*** RECORDS PROVIDED ***

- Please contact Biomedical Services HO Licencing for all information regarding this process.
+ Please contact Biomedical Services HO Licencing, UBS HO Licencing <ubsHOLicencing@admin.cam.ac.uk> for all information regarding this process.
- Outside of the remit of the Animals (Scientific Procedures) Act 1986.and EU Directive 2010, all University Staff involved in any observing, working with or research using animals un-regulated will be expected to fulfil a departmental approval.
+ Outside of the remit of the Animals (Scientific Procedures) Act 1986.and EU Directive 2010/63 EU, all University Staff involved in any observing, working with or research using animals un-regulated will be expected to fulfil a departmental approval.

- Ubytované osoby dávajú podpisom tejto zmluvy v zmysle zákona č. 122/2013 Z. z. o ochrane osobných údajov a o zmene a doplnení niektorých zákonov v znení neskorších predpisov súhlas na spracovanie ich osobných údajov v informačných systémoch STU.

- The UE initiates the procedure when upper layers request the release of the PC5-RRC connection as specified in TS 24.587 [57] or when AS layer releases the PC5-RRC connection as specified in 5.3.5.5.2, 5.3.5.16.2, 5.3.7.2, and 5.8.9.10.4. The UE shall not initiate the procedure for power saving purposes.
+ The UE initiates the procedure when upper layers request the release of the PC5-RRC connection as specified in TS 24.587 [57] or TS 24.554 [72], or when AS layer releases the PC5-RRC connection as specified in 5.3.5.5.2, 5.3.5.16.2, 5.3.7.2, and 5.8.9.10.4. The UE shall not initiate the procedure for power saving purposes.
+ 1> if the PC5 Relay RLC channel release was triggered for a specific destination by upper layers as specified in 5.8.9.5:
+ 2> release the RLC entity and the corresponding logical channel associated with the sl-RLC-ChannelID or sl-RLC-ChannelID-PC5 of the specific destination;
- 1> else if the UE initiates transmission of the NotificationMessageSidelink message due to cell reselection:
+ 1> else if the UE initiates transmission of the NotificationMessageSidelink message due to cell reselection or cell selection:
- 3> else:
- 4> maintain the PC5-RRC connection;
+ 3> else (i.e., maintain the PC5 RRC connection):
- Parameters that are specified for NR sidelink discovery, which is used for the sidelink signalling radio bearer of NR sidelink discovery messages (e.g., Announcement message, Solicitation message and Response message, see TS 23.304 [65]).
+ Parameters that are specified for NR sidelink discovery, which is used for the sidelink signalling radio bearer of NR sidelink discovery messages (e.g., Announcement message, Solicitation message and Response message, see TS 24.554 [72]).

*** End of RECORDS PROVIDED ***

Look through the data above and return exactly the lines from the one that contains "- The UE initiates" to the one that contains "- Parameters that", inclusive, with nothing else.

- The UE initiates the procedure when upper layers request the release of the PC5-RRC connection as specified in TS 24.587 [57] or when AS layer releases the PC5-RRC connection as specified in 5.3.5.5.2, 5.3.5.16.2, 5.3.7.2, and 5.8.9.10.4. The UE shall not initiate the procedure for power saving purposes.
+ The UE initiates the procedure when upper layers request the release of the PC5-RRC connection as specified in TS 24.587 [57] or TS 24.554 [72], or when AS layer releases the PC5-RRC connection as specified in 5.3.5.5.2, 5.3.5.16.2, 5.3.7.2, and 5.8.9.10.4. The UE shall not initiate the procedure for power saving purposes.
+ 1> if the PC5 Relay RLC channel release was triggered for a specific destination by upper layers as specified in 5.8.9.5:
+ 2> release the RLC entity and the corresponding logical channel associated with the sl-RLC-ChannelID or sl-RLC-ChannelID-PC5 of the specific destination;
- 1> else if the UE initiates transmission of the NotificationMessageSidelink message due to cell reselection:
+ 1> else if the UE initiates transmission of the NotificationMessageSidelink message due to cell reselection or cell selection:
- 3> else:
- 4> maintain the PC5-RRC connection;
+ 3> else (i.e., maintain the PC5 RRC connection):
- Parameters that are specified for NR sidelink discovery, which is used for the sidelink signalling radio bearer of NR sidelink discovery messages (e.g., Announcement message, Solicitation message and Response message, see TS 23.304 [65]).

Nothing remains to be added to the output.